Two of the cannons from the Chesil Beach Protected Wreck – NAS 2018
An additional project outcome will be the creation of a digital 3D annotated tour (Dive Trail) of the site created by the Maritime Archaeology Trust to enable non-diver appreciation of the heritage asset. These activities and products will help ensure the site’s future protection and provide added knowledge about the wrecks to the local community and contribute new information to the historic environment record.
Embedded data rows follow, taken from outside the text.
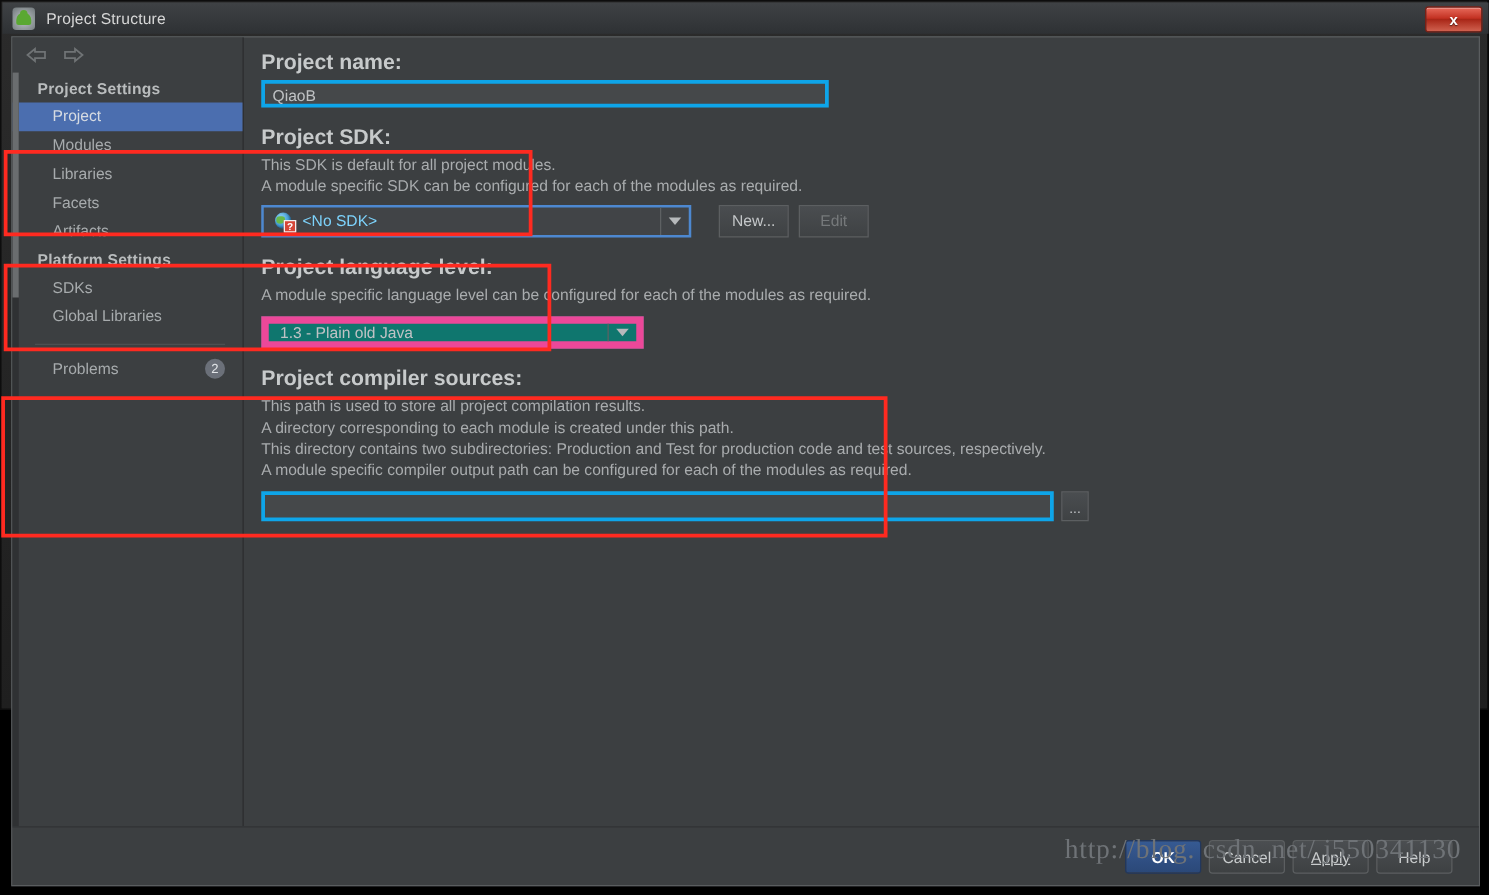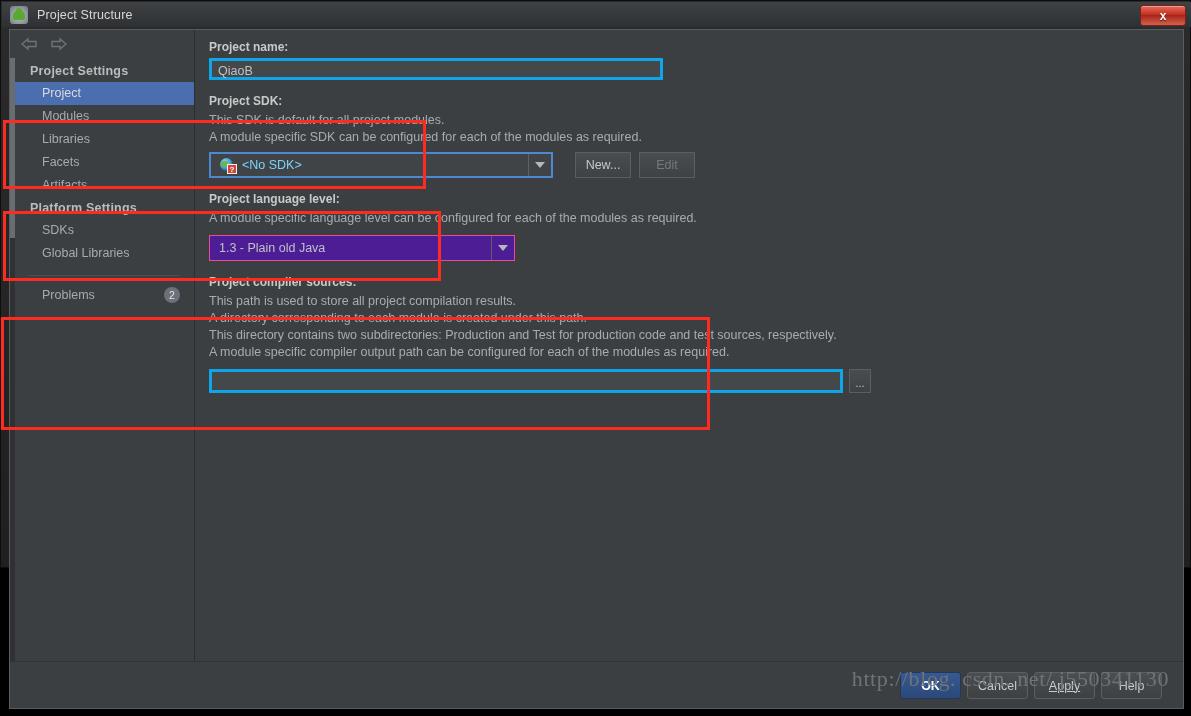"Project name:" .lbl-bold { font-size: 12px -> 17px }
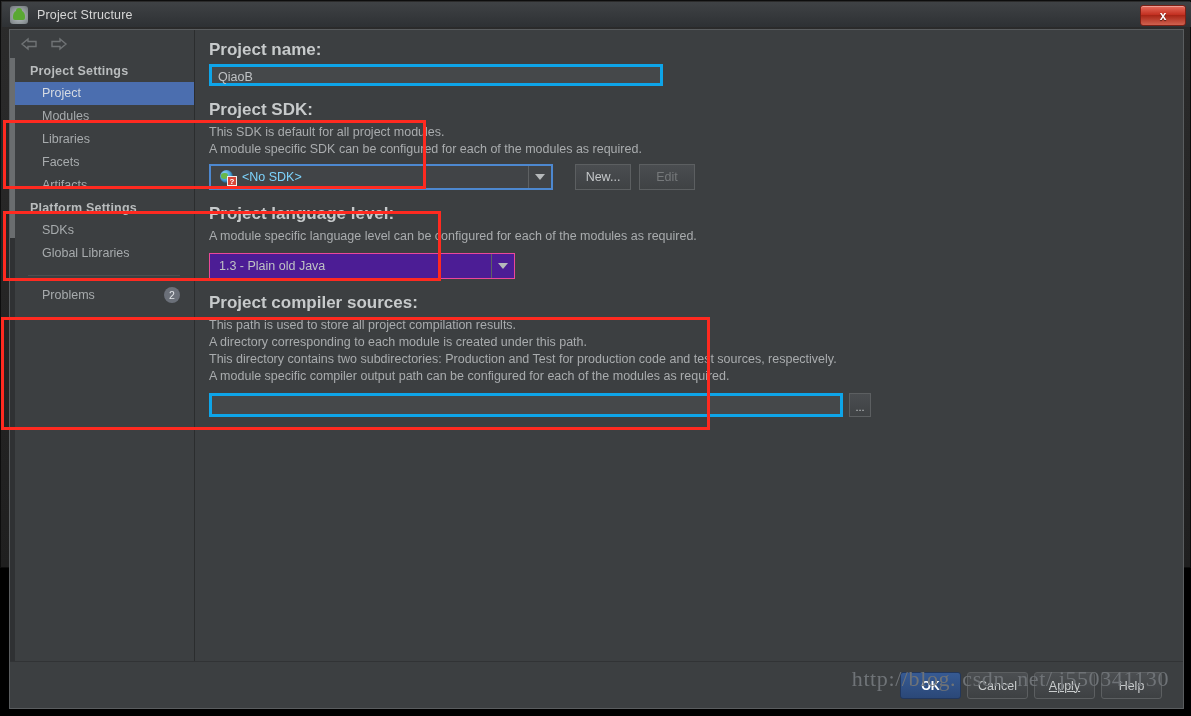"1.3 - Plain old Java" .combo { background: #4c1d95 -> #0f766e; border: 1px solid #ec4899 -> 6px solid #ec4899 }
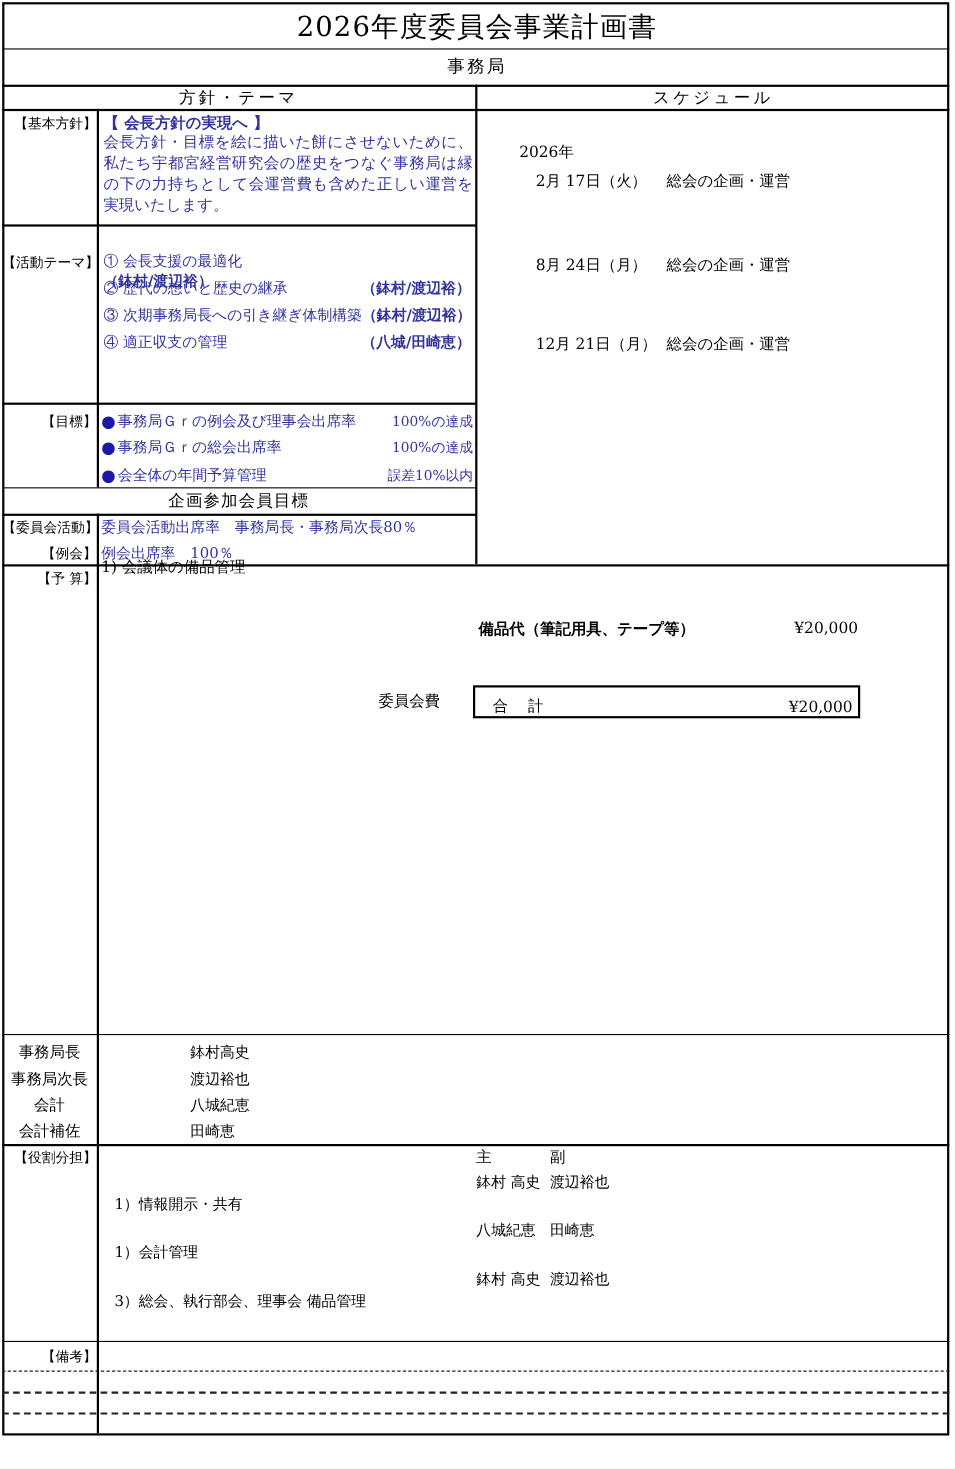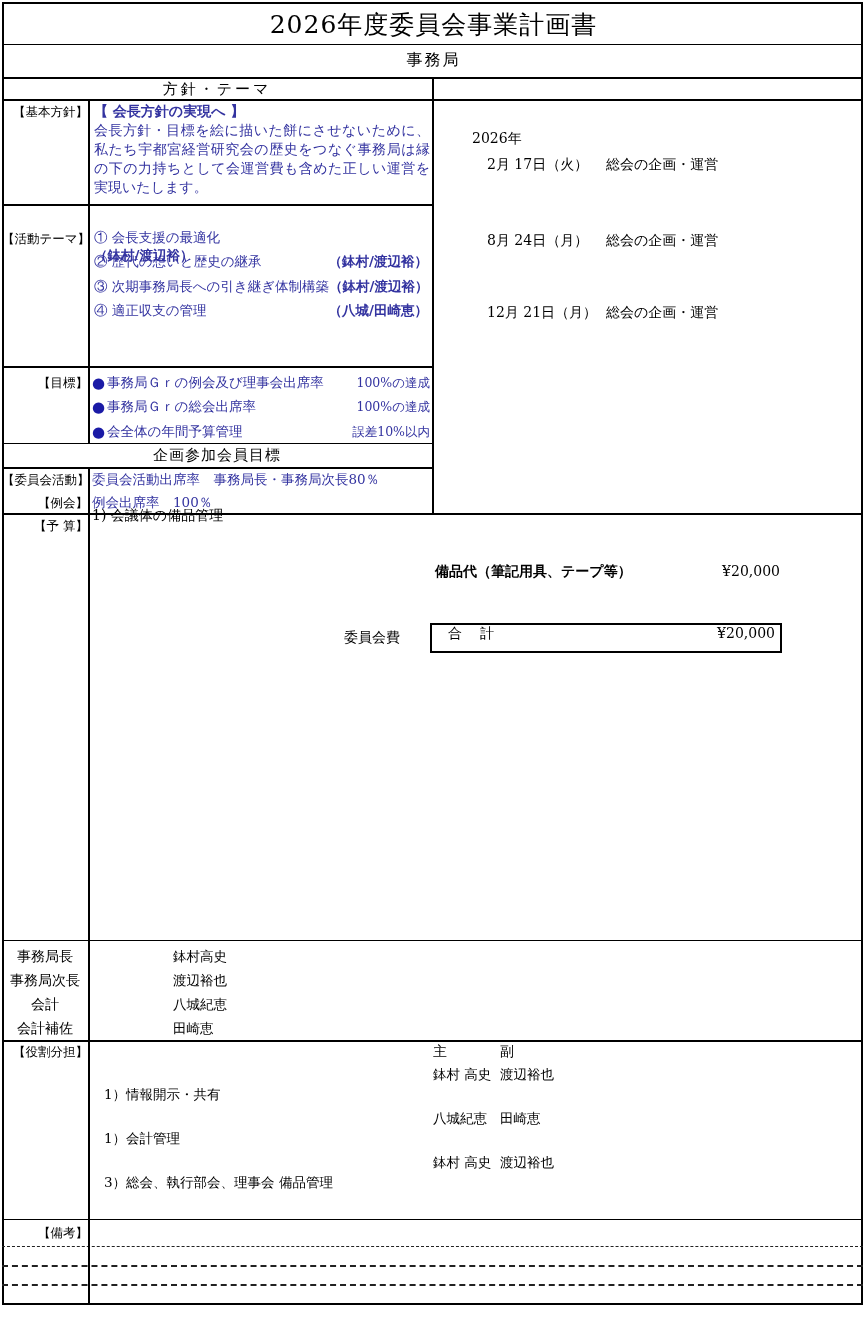"スケジュール" div.abs { html: none -> <div>スケジュール</div> }
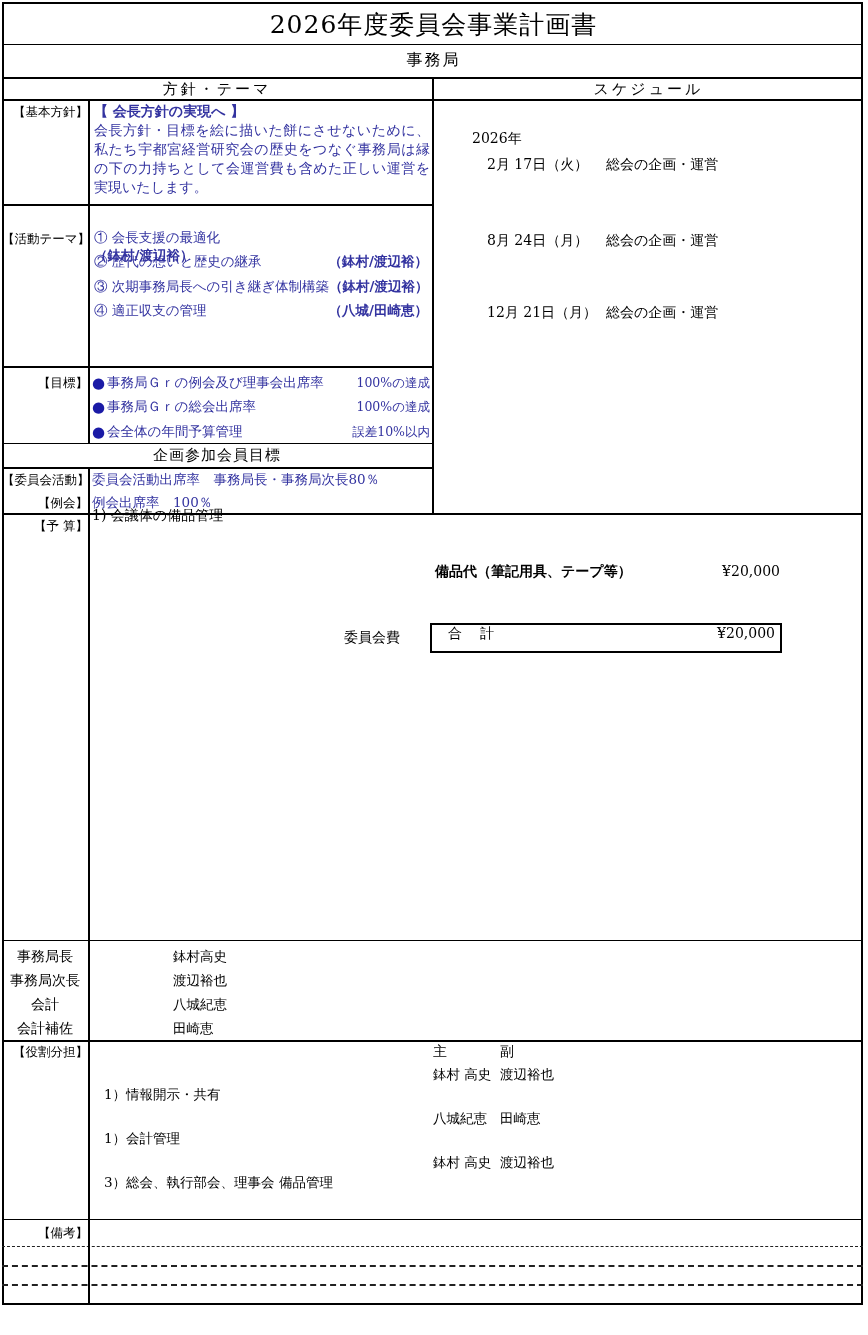"合 計" .total-box { align-items: flex-start -> flex-end }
The Chesil Beach Protected Wreck lies on the seaward side of Chesil Beach in Dorset. It was discovered in 2010 and comprises two distinct areas of wreck. An inshore site comprises eight heavily concreted cast iron cannon identified as English 24-32 pounders cast between 1650 and 1725. Lying 220m south of the cannon assemblage, the offshore site consists of seven very heavily concreted cast iron English cannon, one of which is probably a six pounder, cast in the second half of the seventeenth century. Depth 12-15m.